A researcher at the Walter and Eliza Hall Institute in Australia has received funding from MS Australia to uncover how genetic risk factors contribute to multiple sclerosis (MS).
Hamish King, PhD, will use the AU$400,000 (about $281,000) grant to investigate how more than 100 genetic changes linked to MS influence gene activity and the behavior of immune cells that drive inflammation in the disease.
King’s team will also develop a platform to explore how combinations of genetic changes affect immune cells. Studying these risk variants together has been a major challenge in MS genetics, as tools to examine their combined effects have not yet been developed.
The project, titled “Investigating the genetic causes of multiple sclerosis,” was funded through MS Australia’s latest $2.8M grant round, which supported 15 other research projects.
“Understanding how networks of risk genes operate together could help enable more precise treatments and, ultimately, better long-term outcomes for people living with MS,” King said in a university news story.
Explaining genetics
Scientists don’t fully understand exactly what causes MS, but research has shown that hundreds of genetic changes are linked to an increased risk of the condition.
Many of these changes don’t alter genes directly. Instead, they appear to affect when and where genes are turned on or off, particularly in immune cells.
“For more than 20 years, we’ve known that there are many genetic markers linked to risk of developing MS, but we haven’t been able to fully explain how they alter immune cell behaviour,” King said.
To address that question, King’s team will introduce more than 100 MS-associated genetic variants into human immune cells. The researchers will then examine how these variants influence gene activity and immune cell function.
They also plan to use innovative methods to explore how different combinations of genetic variants interact, which may help better understand the complex genetics of MS.
“MS is believed to arise from many small genetic differences acting together, potentially in combination with other non-genetic factors,” King said. “This platform will allow us to study those genetic [differences] … collectively and connect them to the specific genes and pathways they affect.”
Tennille Luker, PhD, head of research at MS Australia, said researchers are focusing on the real-world impact of genetic discoveries. “Identifying risk was only the beginning,” Luker said. “Understanding how those genetic changes actually drive disease is what allows us to change its trajectory.”
The latest MS Australia grant round funded 16 research projects.
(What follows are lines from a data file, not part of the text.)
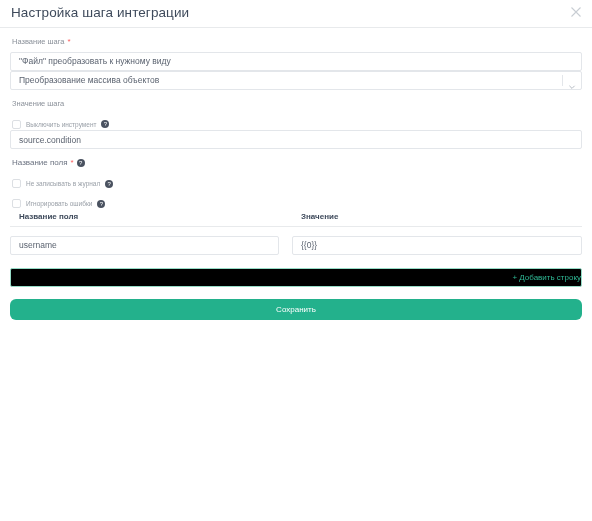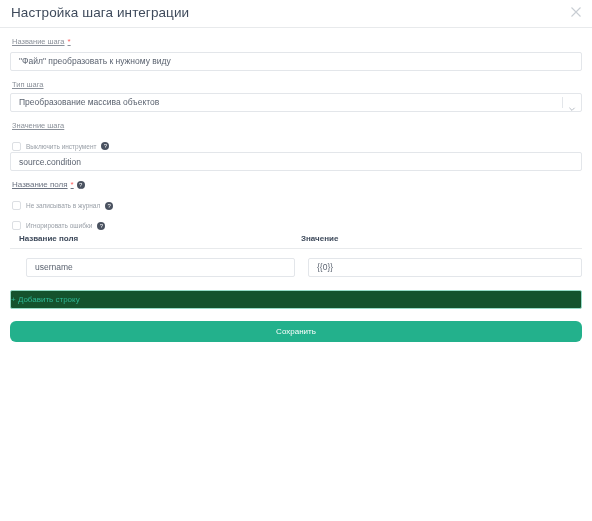--- a/index.html
+++ b/index.html
@@ -65,7 +65,6 @@
     display: flex;
     align-items: center;
     gap: 3px;
-    text-decoration: underline;
   }
   .field-label.strong {
     font-size: 8px;

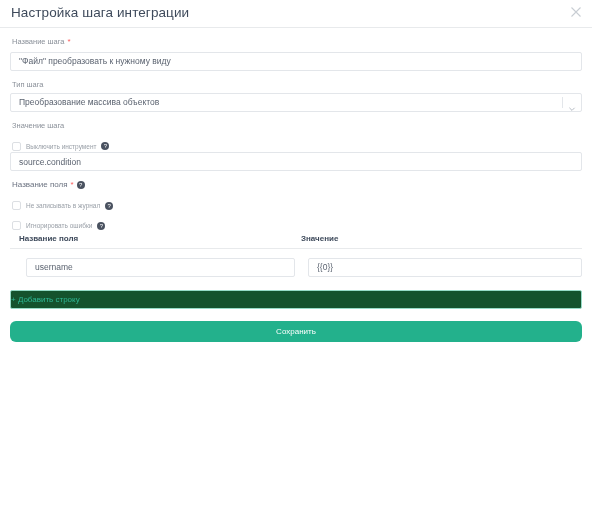--- a/index.html
+++ b/index.html
@@ -266,9 +266,6 @@
     <input class="txt-input" type="text" value="&quot;Файл&quot; преобразовать к нужному виду" style="">
 
     
-    <div class="field-label">
-      <span>Тип шага</span>
-    </div>
     <div class="select-wrap">
       <div class="select-box">Преобразование массива объектов</div>
       <div class="select-sep"></div>

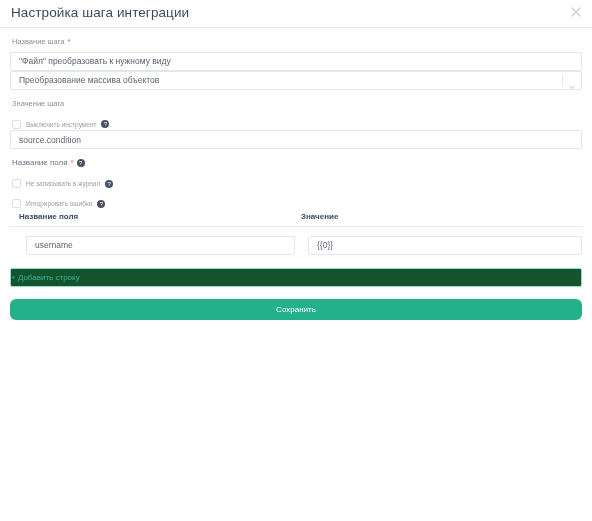--- a/index.html
+++ b/index.html
@@ -204,7 +204,6 @@
   .tbl-row {
     display: flex;
     margin-top: 7px;
-    margin-left: 16px;
   }
   .tbl-row .cell { box-sizing: border-box; }
   .cell-a { width: 282px; flex: none; padding-right: 13px; }

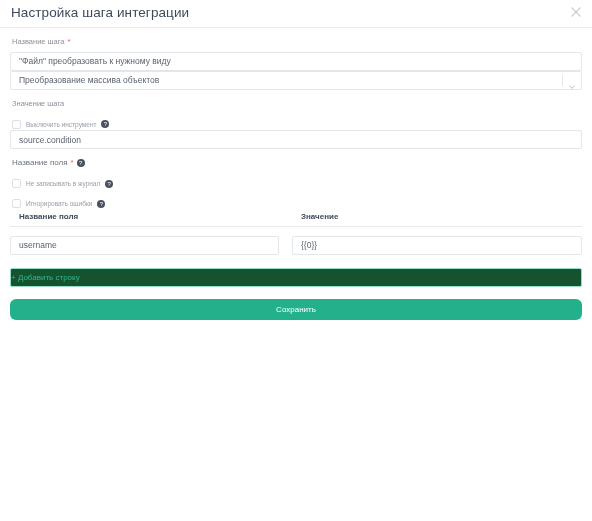--- a/index.html
+++ b/index.html
@@ -215,11 +215,11 @@
     height: 19px;
     border: 1px solid #96dcc7;
     border-radius: 2px;
-    background: #14532d;
+    background: #000000;
     color: #2fb894;
     font-size: 8px;
     line-height: 17px;
-    text-align: left;
+    text-align: right;
     box-sizing: border-box;
     margin-top: 13px;
     cursor: pointer;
Among them are studies examining how the Epstein-Barr virus may influence MS risk by altering gene regulation, how disruptions in copper regulation might contribute to the disease, and whether lifestyle changes could affect the oral microbiome (the community of bacteria living in the mouth) in ways that benefit people with MS.
“We are investing in research that slows progression, manages symptoms and improves quality of life,” Luker said. “These projects strengthen our response to MS today while laying the scientific foundation for prevention and cures.”